*** RECORDS FOR THE TASK ***

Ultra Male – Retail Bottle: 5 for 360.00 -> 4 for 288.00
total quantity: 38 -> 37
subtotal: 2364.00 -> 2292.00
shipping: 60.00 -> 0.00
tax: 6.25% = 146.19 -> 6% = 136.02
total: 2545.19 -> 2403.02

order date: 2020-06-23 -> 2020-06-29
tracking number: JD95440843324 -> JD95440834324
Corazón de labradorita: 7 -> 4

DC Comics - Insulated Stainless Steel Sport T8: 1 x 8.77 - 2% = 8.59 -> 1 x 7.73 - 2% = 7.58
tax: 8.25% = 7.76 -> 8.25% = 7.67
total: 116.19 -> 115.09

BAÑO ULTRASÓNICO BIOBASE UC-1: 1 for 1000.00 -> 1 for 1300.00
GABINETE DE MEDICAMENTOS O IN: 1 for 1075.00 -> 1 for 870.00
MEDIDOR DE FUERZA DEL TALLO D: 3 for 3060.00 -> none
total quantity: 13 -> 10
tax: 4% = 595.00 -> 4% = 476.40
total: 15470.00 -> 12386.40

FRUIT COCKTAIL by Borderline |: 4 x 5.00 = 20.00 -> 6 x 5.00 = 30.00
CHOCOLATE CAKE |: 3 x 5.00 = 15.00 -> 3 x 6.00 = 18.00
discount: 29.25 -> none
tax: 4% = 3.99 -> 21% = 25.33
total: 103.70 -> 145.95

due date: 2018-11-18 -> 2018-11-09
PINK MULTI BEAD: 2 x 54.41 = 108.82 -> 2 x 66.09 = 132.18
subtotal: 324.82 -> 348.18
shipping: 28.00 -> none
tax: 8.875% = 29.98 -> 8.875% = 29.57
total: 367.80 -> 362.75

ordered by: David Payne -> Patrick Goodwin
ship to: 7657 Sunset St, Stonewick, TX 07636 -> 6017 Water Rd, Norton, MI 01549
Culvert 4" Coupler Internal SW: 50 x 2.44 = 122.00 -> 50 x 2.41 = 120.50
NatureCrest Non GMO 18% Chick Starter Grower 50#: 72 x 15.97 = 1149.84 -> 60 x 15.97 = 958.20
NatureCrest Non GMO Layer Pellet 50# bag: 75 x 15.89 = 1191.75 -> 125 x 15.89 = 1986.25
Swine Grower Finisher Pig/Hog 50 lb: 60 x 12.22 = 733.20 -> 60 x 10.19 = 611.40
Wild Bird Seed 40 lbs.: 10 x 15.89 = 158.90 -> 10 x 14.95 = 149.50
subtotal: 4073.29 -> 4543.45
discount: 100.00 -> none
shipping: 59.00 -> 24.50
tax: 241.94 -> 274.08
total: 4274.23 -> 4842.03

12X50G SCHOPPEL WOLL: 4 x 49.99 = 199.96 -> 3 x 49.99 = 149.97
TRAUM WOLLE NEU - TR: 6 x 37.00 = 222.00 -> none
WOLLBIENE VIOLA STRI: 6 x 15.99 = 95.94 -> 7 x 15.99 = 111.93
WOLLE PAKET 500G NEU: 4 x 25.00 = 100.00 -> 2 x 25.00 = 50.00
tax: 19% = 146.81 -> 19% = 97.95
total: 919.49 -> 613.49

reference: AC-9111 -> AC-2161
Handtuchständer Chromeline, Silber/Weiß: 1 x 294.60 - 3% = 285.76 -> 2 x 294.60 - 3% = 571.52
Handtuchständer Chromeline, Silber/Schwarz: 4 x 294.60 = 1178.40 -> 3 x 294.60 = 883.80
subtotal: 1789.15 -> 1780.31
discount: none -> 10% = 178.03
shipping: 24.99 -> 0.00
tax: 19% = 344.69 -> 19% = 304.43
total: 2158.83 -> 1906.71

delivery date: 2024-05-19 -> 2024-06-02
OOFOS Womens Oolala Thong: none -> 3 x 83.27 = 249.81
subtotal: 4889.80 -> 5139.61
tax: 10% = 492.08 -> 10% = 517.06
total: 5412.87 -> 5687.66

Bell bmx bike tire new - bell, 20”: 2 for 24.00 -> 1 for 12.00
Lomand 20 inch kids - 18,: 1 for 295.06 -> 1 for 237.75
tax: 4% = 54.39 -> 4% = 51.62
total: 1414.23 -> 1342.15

***

**WHAT YOU WILL DO:** Give back the entire listing with every word intact.

**RESULT FOR THIS EXERCISE:**
Ultra Male – Retail Bottle: 5 for 360.00 -> 4 for 288.00
total quantity: 38 -> 37
subtotal: 2364.00 -> 2292.00
shipping: 60.00 -> 0.00
tax: 6.25% = 146.19 -> 6% = 136.02
total: 2545.19 -> 2403.02

order date: 2020-06-23 -> 2020-06-29
tracking number: JD95440843324 -> JD95440834324
Corazón de labradorita: 7 -> 4

DC Comics - Insulated Stainless Steel Sport T8: 1 x 8.77 - 2% = 8.59 -> 1 x 7.73 - 2% = 7.58
tax: 8.25% = 7.76 -> 8.25% = 7.67
total: 116.19 -> 115.09

BAÑO ULTRASÓNICO BIOBASE UC-1: 1 for 1000.00 -> 1 for 1300.00
GABINETE DE MEDICAMENTOS O IN: 1 for 1075.00 -> 1 for 870.00
MEDIDOR DE FUERZA DEL TALLO D: 3 for 3060.00 -> none
total quantity: 13 -> 10
tax: 4% = 595.00 -> 4% = 476.40
total: 15470.00 -> 12386.40

FRUIT COCKTAIL by Borderline |: 4 x 5.00 = 20.00 -> 6 x 5.00 = 30.00
CHOCOLATE CAKE |: 3 x 5.00 = 15.00 -> 3 x 6.00 = 18.00
discount: 29.25 -> none
tax: 4% = 3.99 -> 21% = 25.33
total: 103.70 -> 145.95

due date: 2018-11-18 -> 2018-11-09
PINK MULTI BEAD: 2 x 54.41 = 108.82 -> 2 x 66.09 = 132.18
subtotal: 324.82 -> 348.18
shipping: 28.00 -> none
tax: 8.875% = 29.98 -> 8.875% = 29.57
total: 367.80 -> 362.75

ordered by: David Payne -> Patrick Goodwin
ship to: 7657 Sunset St, Stonewick, TX 07636 -> 6017 Water Rd, Norton, MI 01549
Culvert 4" Coupler Internal SW: 50 x 2.44 = 122.00 -> 50 x 2.41 = 120.50
NatureCrest Non GMO 18% Chick Starter Grower 50#: 72 x 15.97 = 1149.84 -> 60 x 15.97 = 958.20
NatureCrest Non GMO Layer Pellet 50# bag: 75 x 15.89 = 1191.75 -> 125 x 15.89 = 1986.25
Swine Grower Finisher Pig/Hog 50 lb: 60 x 12.22 = 733.20 -> 60 x 10.19 = 611.40
Wild Bird Seed 40 lbs.: 10 x 15.89 = 158.90 -> 10 x 14.95 = 149.50
subtotal: 4073.29 -> 4543.45
discount: 100.00 -> none
shipping: 59.00 -> 24.50
tax: 241.94 -> 274.08
total: 4274.23 -> 4842.03

12X50G SCHOPPEL WOLL: 4 x 49.99 = 199.96 -> 3 x 49.99 = 149.97
TRAUM WOLLE NEU - TR: 6 x 37.00 = 222.00 -> none
WOLLBIENE VIOLA STRI: 6 x 15.99 = 95.94 -> 7 x 15.99 = 111.93
WOLLE PAKET 500G NEU: 4 x 25.00 = 100.00 -> 2 x 25.00 = 50.00
tax: 19% = 146.81 -> 19% = 97.95
total: 919.49 -> 613.49

reference: AC-9111 -> AC-2161
Handtuchständer Chromeline, Silber/Weiß: 1 x 294.60 - 3% = 285.76 -> 2 x 294.60 - 3% = 571.52
Handtuchständer Chromeline, Silber/Schwarz: 4 x 294.60 = 1178.40 -> 3 x 294.60 = 883.80
subtotal: 1789.15 -> 1780.31
discount: none -> 10% = 178.03
shipping: 24.99 -> 0.00
tax: 19% = 344.69 -> 19% = 304.43
total: 2158.83 -> 1906.71

delivery date: 2024-05-19 -> 2024-06-02
OOFOS Womens Oolala Thong: none -> 3 x 83.27 = 249.81
subtotal: 4889.80 -> 5139.61
tax: 10% = 492.08 -> 10% = 517.06
total: 5412.87 -> 5687.66

Bell bmx bike tire new - bell, 20”: 2 for 24.00 -> 1 for 12.00
Lomand 20 inch kids - 18,: 1 for 295.06 -> 1 for 237.75
tax: 4% = 54.39 -> 4% = 51.62
total: 1414.23 -> 1342.15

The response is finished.